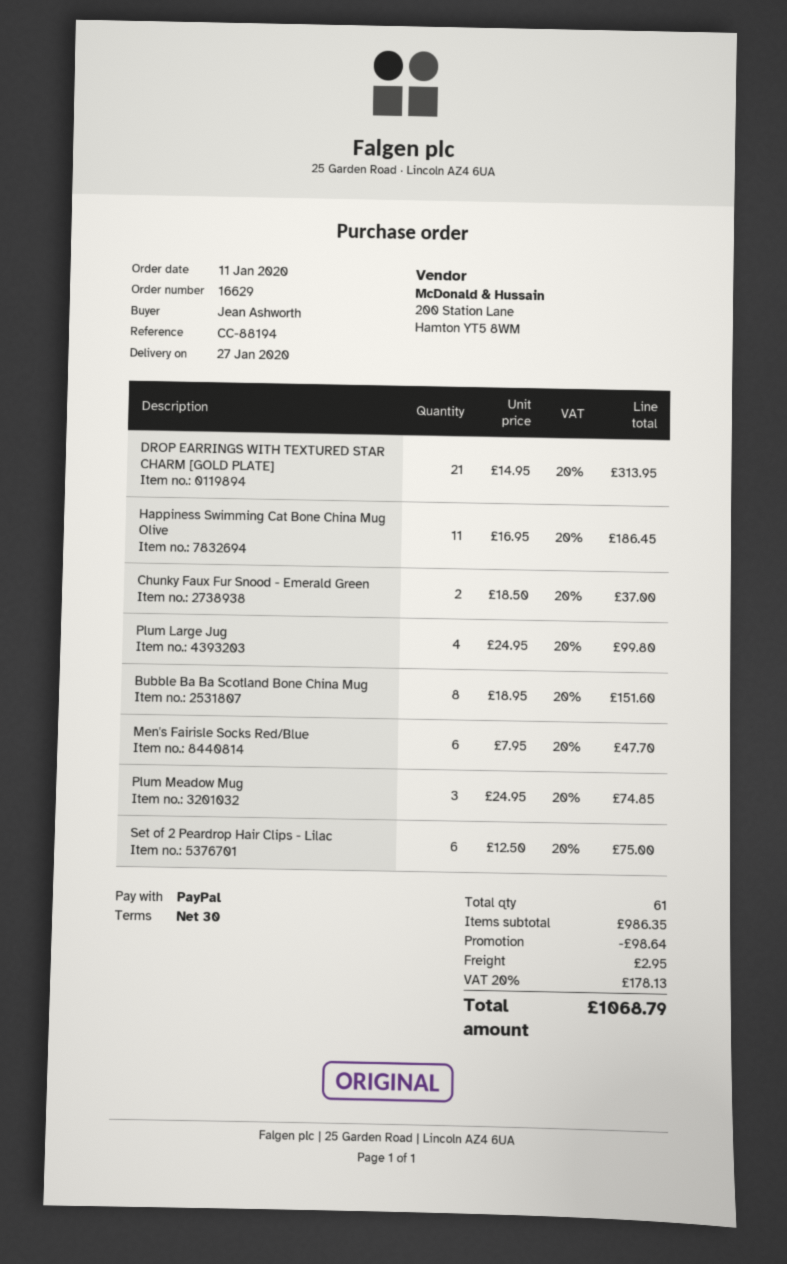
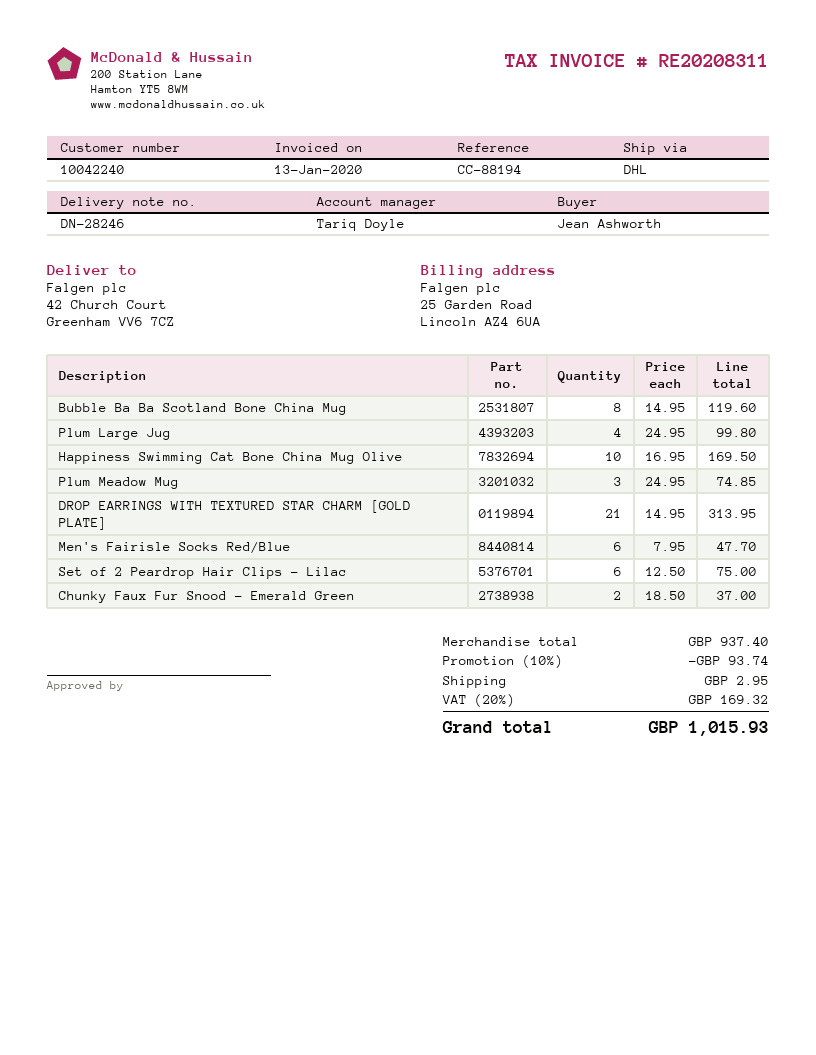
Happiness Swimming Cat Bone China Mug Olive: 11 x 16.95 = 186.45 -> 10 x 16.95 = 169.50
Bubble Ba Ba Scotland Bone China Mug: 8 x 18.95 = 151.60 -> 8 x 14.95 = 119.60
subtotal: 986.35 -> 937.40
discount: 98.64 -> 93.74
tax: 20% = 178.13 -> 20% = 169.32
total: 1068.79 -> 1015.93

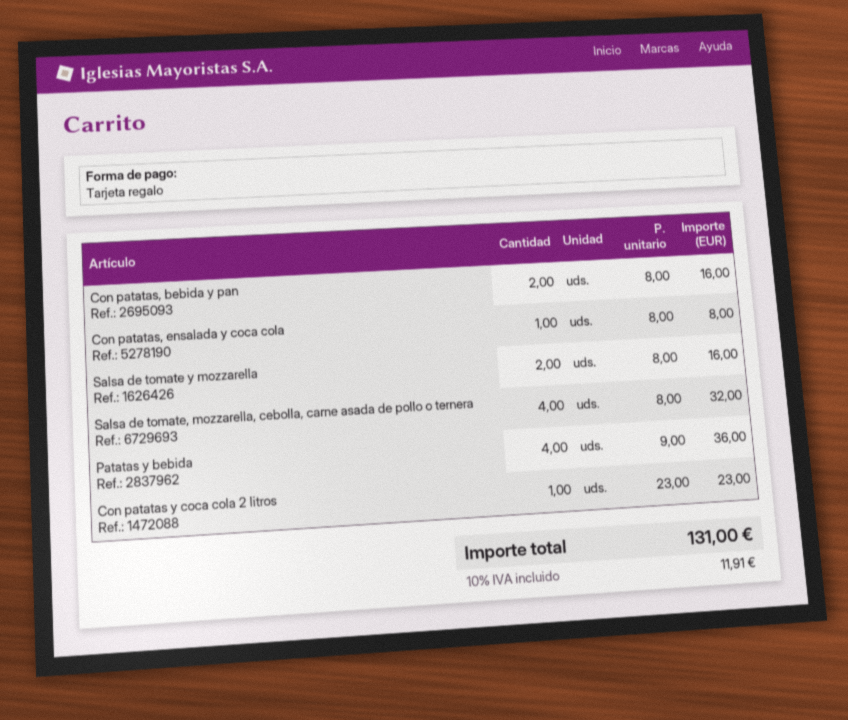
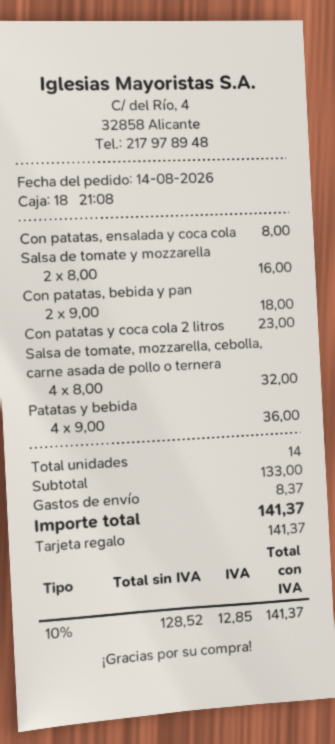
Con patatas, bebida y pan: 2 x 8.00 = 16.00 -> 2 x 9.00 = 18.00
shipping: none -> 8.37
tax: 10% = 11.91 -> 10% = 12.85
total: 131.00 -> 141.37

□ □ □ □ □

● What the exercise asks: All of the preceding material should be output verbatim, with the pictures excluded.

● Exercise answer:
Happiness Swimming Cat Bone China Mug Olive: 11 x 16.95 = 186.45 -> 10 x 16.95 = 169.50
Bubble Ba Ba Scotland Bone China Mug: 8 x 18.95 = 151.60 -> 8 x 14.95 = 119.60
subtotal: 986.35 -> 937.40
discount: 98.64 -> 93.74
tax: 20% = 178.13 -> 20% = 169.32
total: 1068.79 -> 1015.93

Con patatas, bebida y pan: 2 x 8.00 = 16.00 -> 2 x 9.00 = 18.00
shipping: none -> 8.37
tax: 10% = 11.91 -> 10% = 12.85
total: 131.00 -> 141.37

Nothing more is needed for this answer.